Bringing this back to our conversation on defining things, it is not the list of attributes of a single organism that will dictate how well it adapts, it’s more to do with how well organisms blend together to create aggregate patterns that are commensurate with nature.
Nature will select what works, and what works is not predetermined at the individualistic level. Look no further than the immense variation we see in all areas of life as it pertains to success and this should be obvious.

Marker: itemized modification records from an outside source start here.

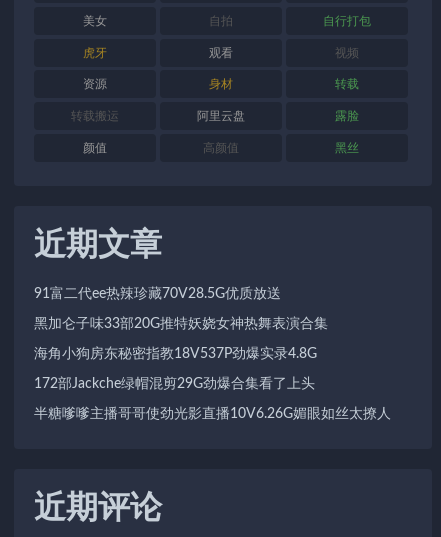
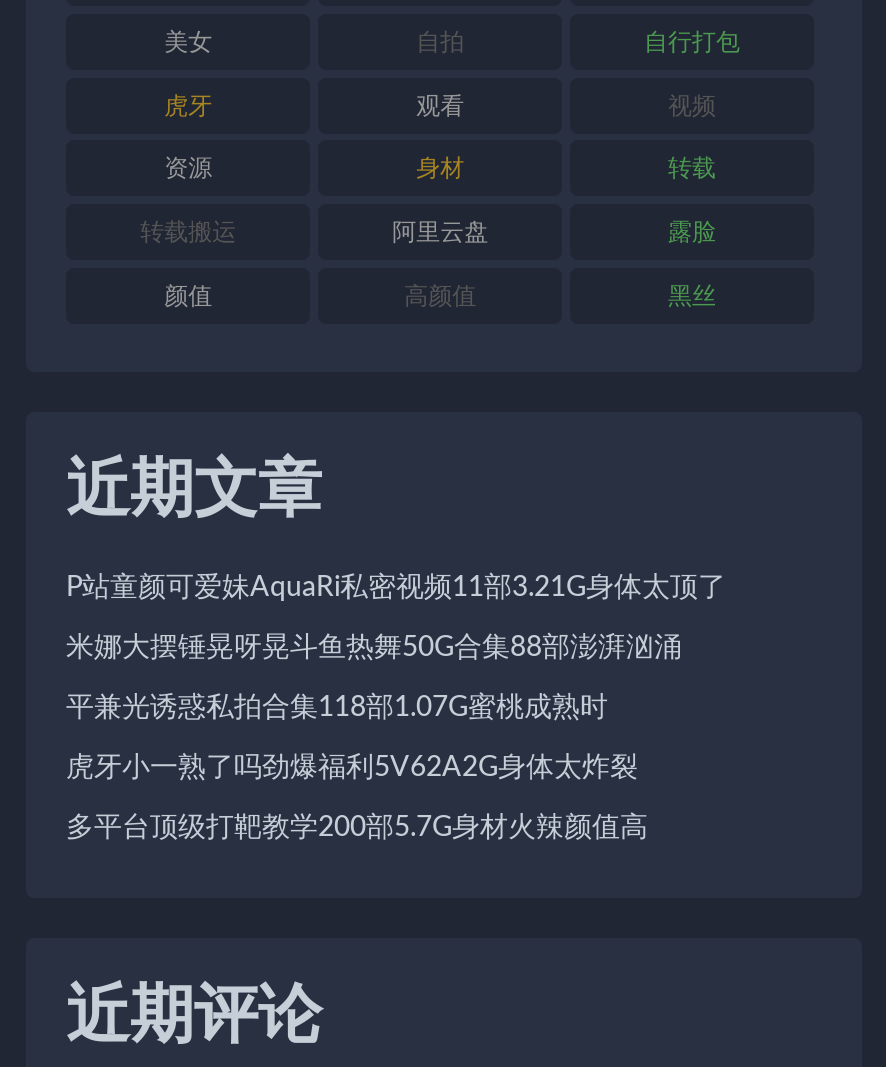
- 91富二代ee热辣珍藏70V28.5G优质放送
+ P站童颜可爱妹AquaRi私密视频11部3.21G身体太顶了

- 黑加仑子味33部20G推特妖娆女神热舞表演合集
+ 米娜大摆锤晃呀晃斗鱼热舞50G合集88部澎湃汹涌

- 海角小狗房东秘密指教18V537P劲爆实录4.8G
+ 平兼光诱惑私拍合集118部1.07G蜜桃成熟时

- 172部Jackche绿帽混剪29G劲爆合集看了上头
+ 虎牙小一熟了吗劲爆福利5V62A2G身体太炸裂

- 半糖嗲嗲主播哥哥使劲光影直播10V6.26G媚眼如丝太撩人
+ 多平台顶级打靶教学200部5.7G身材火辣颜值高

As I discuss regularly, the most invariant parts of any situation are always the ones that exist at higher levels. The emergent patterns that only exist in aggregate. It is these properties that remain fixed, while the swirling mess of internal details come and go. Nature must use these unmoving parts to solve its host of complex challenges. It doesn’t make mechanistic sense that selection would act primarily on the low-level details of an individual. The truly persistent parts of any system are the ones that exist in aggregate.
We can’t help but define a thing by its characteristics. We can’t resist assigning value to people and things by virtue of their descriptions. It’s how we organize information and develop frameworks for taking action in the world.
But when it comes to nontrivial situations such individualist thinking increases the probability of producing bad outcomes. The culture of Western experimentation brought about far more innovation than competing nations who invented the actual pieces. A focus on the high-level command of soldiers beat out warrior nations. The rapid replacement of Allied soldiers won out over Japan’s inability to restore their highly trained fighters. And the exaggerated focus on powerful individual weapons like nuclear bombs proved detrimental in a war where ground combat is all that mattered.
We usually think of the characteristics associated with a piece of technology or person as defining the parameters of what’s possible, leaving everything else to some mysterious human instinct. But I argue that the parameters of what’s possible are not located within an individual thing or person, but instead reside at the top level, where many things come together.
What constitutes useful knowledge is what exists in aggregate. This is a very different narrative than what mainstream reductive science teaches us. To peel back the layers is not to reveal something more profound, for the most timeless truths are patterns that keep repeating; and invariance occurs at the top.
Emergent characteristic are so decisive that they can even be the target. The German bombing campaign against the United Kingdom between 1940 and 1941 included dropping bombs on civilians. The idea was to destroy a country’s morale. Morale is the capacity of a group to maintain belief in a goal in the face of opposition or hardship. It is something that exists in aggregate. The Germans knew that morale was perhaps the greatest target of all.
Of course we all know the history. Britain’s morale only grew stronger after The Blitz. Another testament to the fact that morale is emergent. Again, the most invariant parts of any situation are always the ones that exist at higher levels.
The beautiful thing about all of this is that being successful in nontrivial situations doesn’t require some deep internal knowledge of the systems we are meant to engineer, or the situations we are meant to navigate. It is about letting nature work the way it does, and only paying attention to the high-level patterns that emerge over time.
When we truly comprehend how to operate effectively in our complex world we realize that there are very few levers worth pulling. This is because there are always far less aggregate parameters than low-level parameters.
As I like to say, complexity is simpler than simplicity.